-- Input material follows --

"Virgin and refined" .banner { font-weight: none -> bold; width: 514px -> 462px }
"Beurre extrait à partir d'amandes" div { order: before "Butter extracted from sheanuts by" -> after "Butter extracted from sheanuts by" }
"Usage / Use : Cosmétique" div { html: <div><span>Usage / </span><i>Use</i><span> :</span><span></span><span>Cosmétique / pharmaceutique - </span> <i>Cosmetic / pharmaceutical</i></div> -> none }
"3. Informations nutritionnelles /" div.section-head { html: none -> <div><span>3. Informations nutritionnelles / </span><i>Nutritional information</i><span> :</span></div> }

-- Input material concluded --
-- Input material follows --

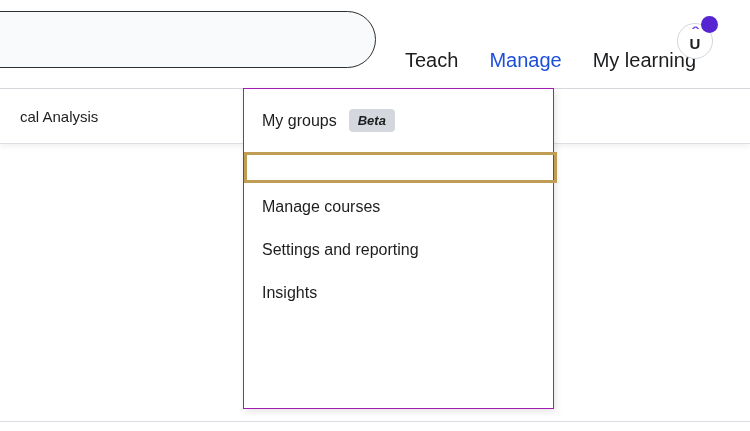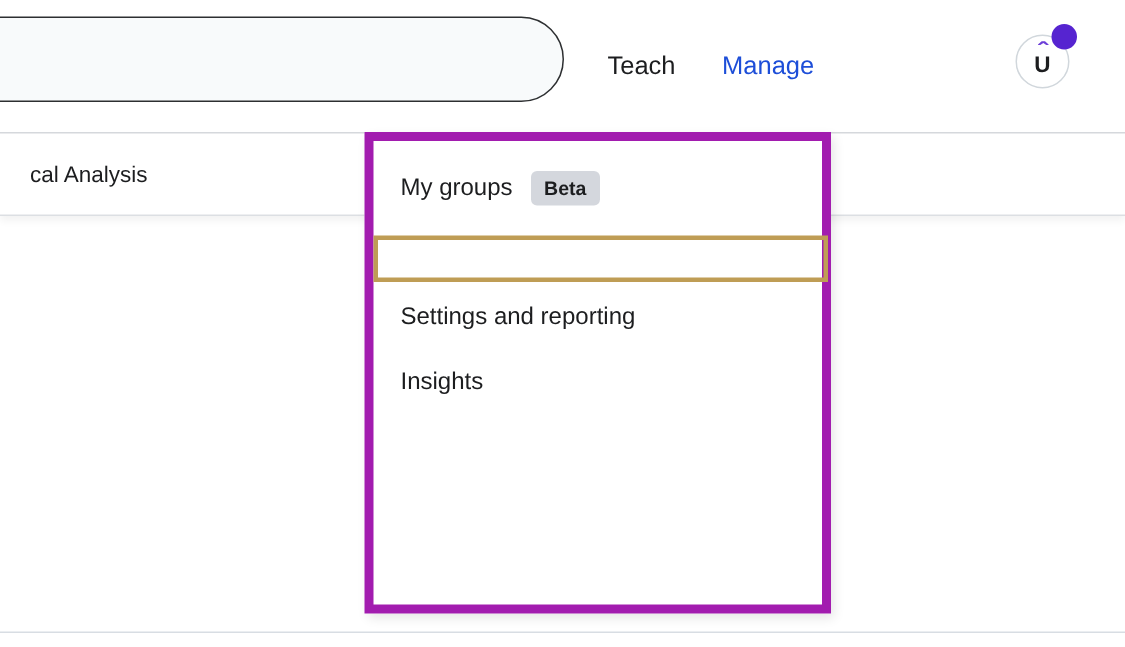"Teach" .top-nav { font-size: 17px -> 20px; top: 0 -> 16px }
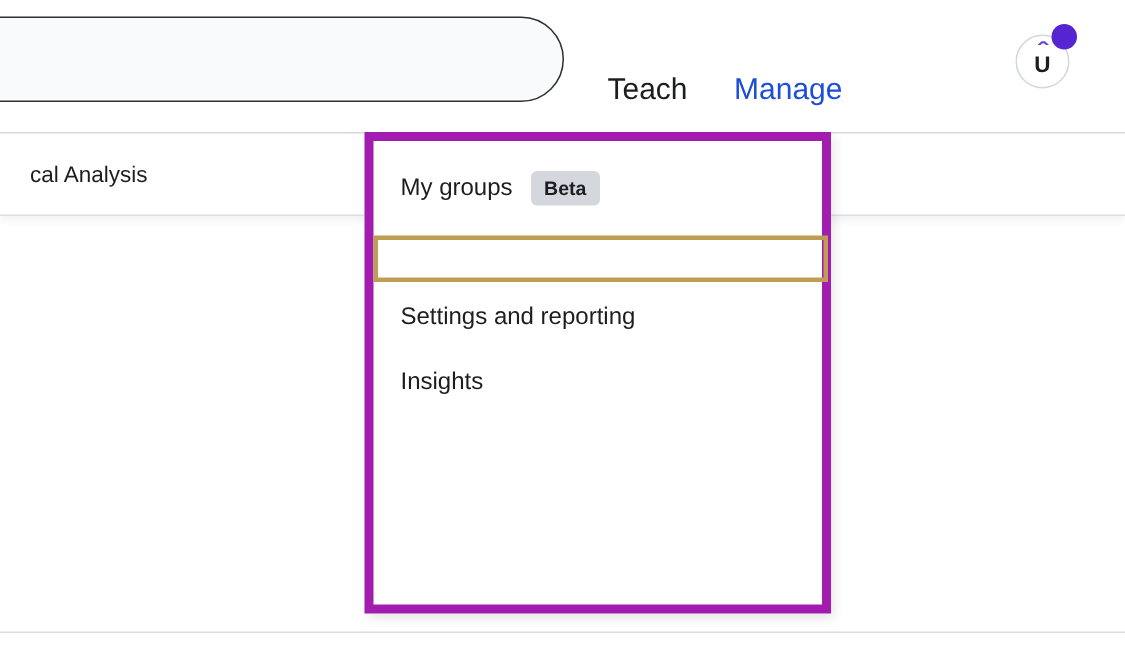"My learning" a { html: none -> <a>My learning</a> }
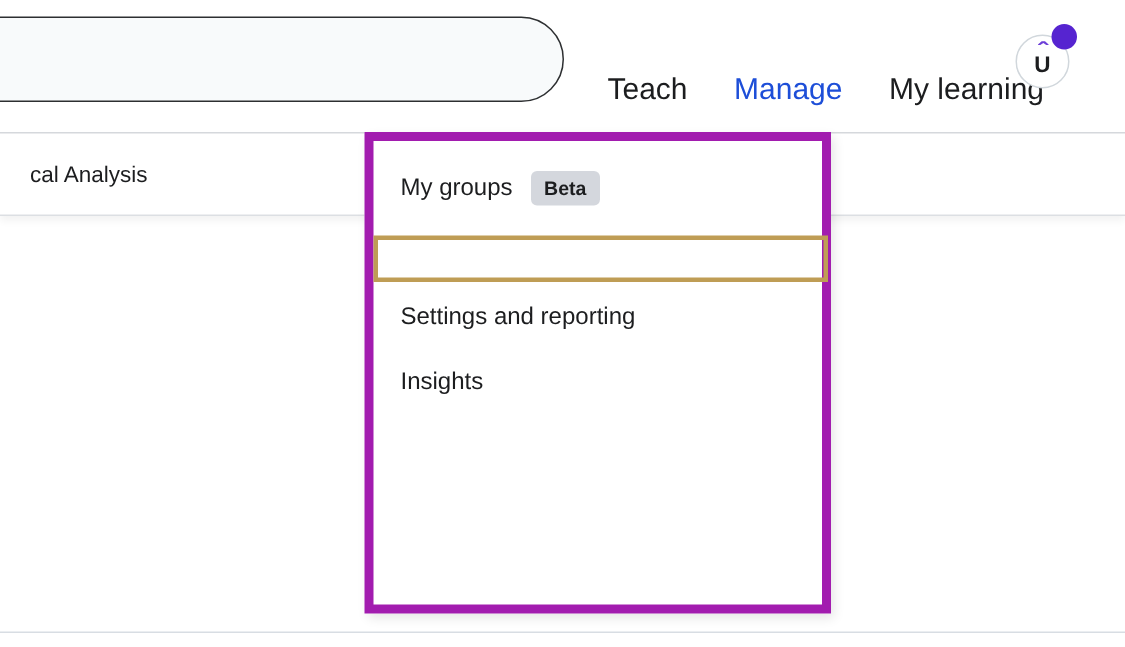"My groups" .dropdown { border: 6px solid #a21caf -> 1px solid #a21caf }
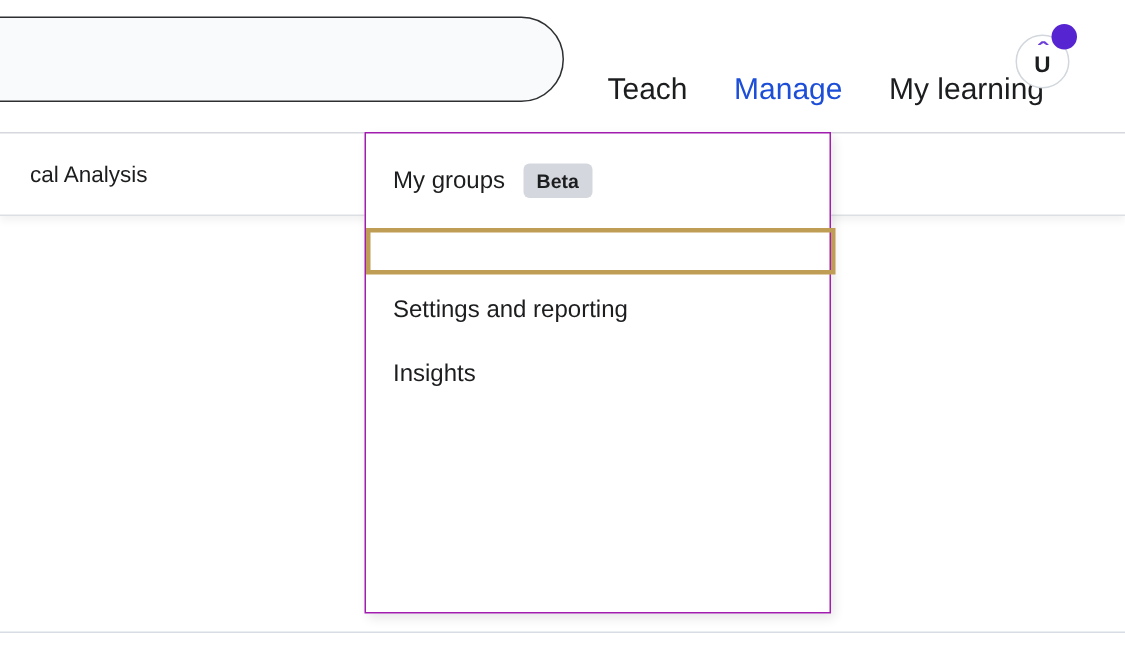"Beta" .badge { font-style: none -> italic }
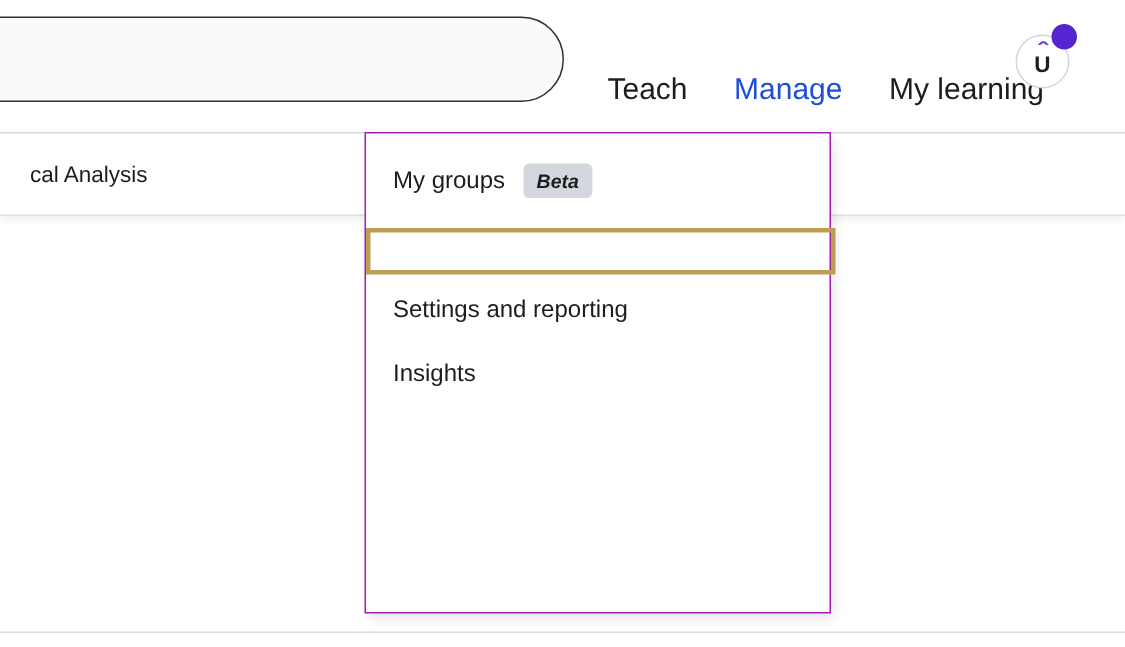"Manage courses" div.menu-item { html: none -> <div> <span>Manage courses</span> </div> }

-- Input material concluded --
-- Input material follows --

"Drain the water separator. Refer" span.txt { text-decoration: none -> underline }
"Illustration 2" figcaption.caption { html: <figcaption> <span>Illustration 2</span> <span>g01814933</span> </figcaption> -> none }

-- Input material concluded --

> _Work instruction_:
Start at the line above containing "border: 6px solid" and stop at the line containing "-> <div> <span>Manage": print those lines and everything between them exactly, but not the pictures.

> _Solution to this task_:
"My groups" .dropdown { border: 6px solid #a21caf -> 1px solid #a21caf }
"Beta" .badge { font-style: none -> italic }
"Manage courses" div.menu-item { html: none -> <div> <span>Manage courses</span> </div> }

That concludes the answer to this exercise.